WORK TO COMPLETE: From the records below, please repeat exactly the line that has "cosmico dell'Universo sconosciuto", the line that has "le energie erano", and every line between them, and nothing else.

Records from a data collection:
——————————
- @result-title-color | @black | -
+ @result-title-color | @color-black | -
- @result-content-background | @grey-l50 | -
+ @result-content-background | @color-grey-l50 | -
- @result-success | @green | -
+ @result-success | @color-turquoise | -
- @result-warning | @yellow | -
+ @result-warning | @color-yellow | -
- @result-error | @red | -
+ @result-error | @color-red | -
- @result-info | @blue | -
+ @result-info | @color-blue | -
——————————
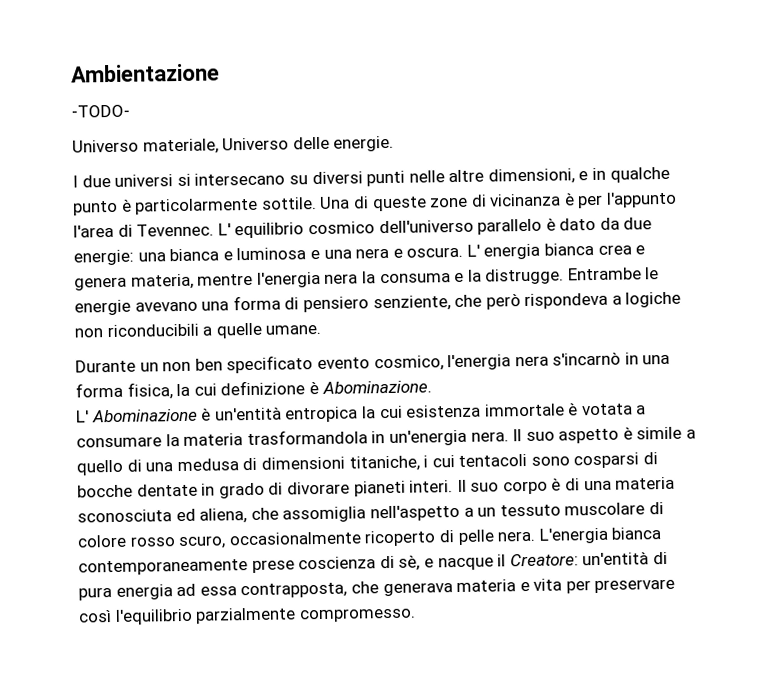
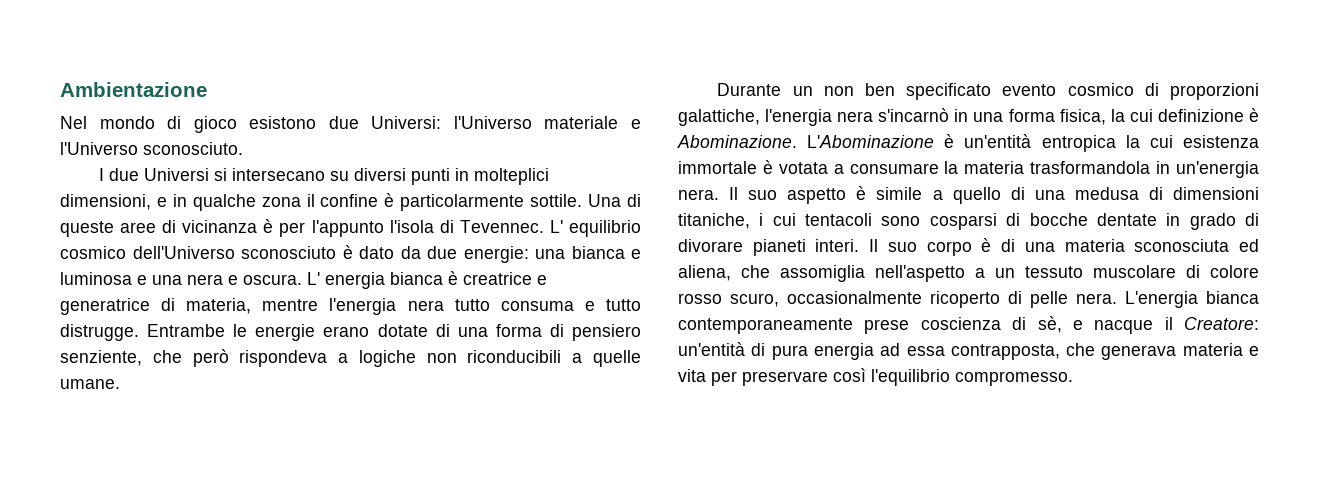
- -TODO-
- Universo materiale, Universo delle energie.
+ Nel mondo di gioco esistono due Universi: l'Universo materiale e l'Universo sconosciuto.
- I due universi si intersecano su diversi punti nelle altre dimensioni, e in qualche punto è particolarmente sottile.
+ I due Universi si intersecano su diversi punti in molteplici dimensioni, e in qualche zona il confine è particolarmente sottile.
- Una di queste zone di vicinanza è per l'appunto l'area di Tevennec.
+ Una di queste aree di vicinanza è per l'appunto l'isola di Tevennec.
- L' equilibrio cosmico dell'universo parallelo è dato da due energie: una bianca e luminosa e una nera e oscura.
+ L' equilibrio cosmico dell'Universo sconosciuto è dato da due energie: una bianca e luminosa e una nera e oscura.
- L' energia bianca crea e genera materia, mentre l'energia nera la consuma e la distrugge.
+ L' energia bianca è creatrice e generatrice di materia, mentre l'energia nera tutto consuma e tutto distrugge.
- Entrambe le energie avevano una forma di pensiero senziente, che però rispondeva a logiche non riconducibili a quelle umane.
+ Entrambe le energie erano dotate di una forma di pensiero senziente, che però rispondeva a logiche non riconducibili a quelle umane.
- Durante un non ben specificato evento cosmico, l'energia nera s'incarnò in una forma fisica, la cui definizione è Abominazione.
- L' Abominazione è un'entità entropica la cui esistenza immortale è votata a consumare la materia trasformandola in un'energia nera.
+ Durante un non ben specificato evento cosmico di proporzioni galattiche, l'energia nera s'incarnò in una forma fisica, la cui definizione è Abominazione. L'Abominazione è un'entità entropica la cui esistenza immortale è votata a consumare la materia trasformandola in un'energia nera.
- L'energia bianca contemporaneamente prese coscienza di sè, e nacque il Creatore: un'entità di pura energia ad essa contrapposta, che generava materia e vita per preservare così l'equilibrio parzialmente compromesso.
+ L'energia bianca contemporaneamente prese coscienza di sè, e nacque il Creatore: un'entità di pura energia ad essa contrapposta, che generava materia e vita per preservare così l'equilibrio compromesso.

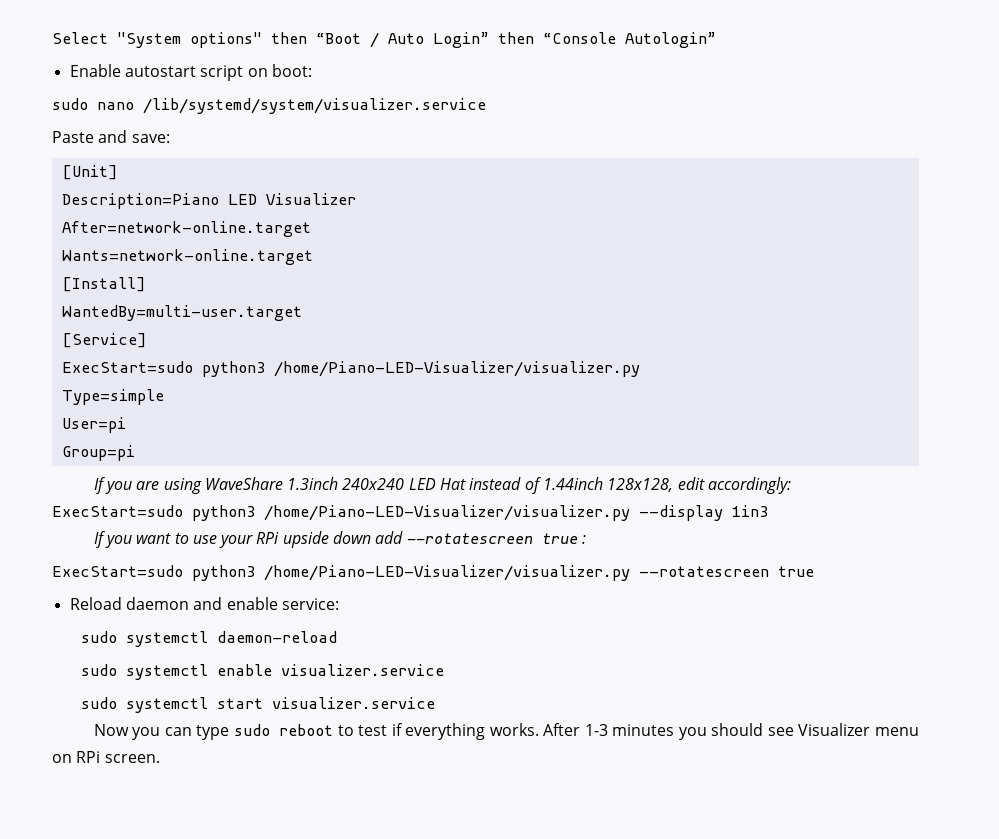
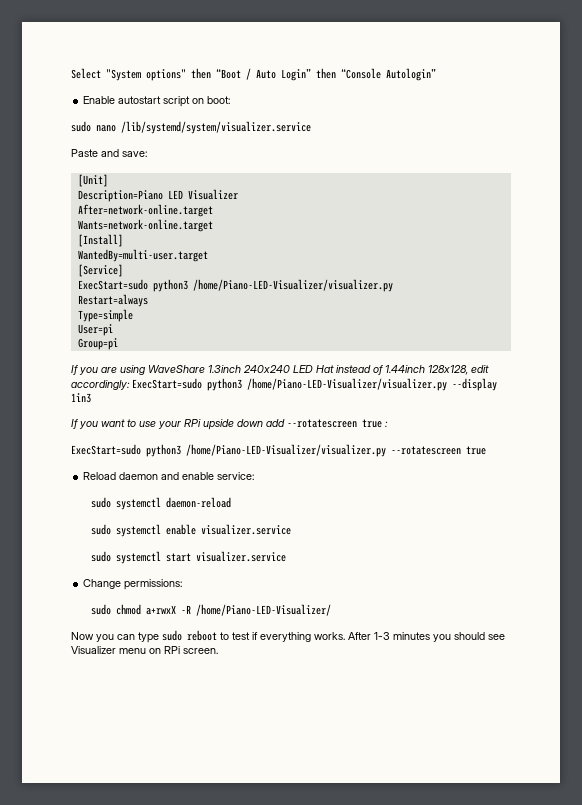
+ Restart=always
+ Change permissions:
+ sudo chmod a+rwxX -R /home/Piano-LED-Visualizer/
——————————
RESULT OF THE EXERCISE:
+ L' equilibrio cosmico dell'Universo sconosciuto è dato da due energie: una bianca e luminosa e una nera e oscura.
- L' energia bianca crea e genera materia, mentre l'energia nera la consuma e la distrugge.
+ L' energia bianca è creatrice e generatrice di materia, mentre l'energia nera tutto consuma e tutto distrugge.
- Entrambe le energie avevano una forma di pensiero senziente, che però rispondeva a logiche non riconducibili a quelle umane.
+ Entrambe le energie erano dotate di una forma di pensiero senziente, che però rispondeva a logiche non riconducibili a quelle umane.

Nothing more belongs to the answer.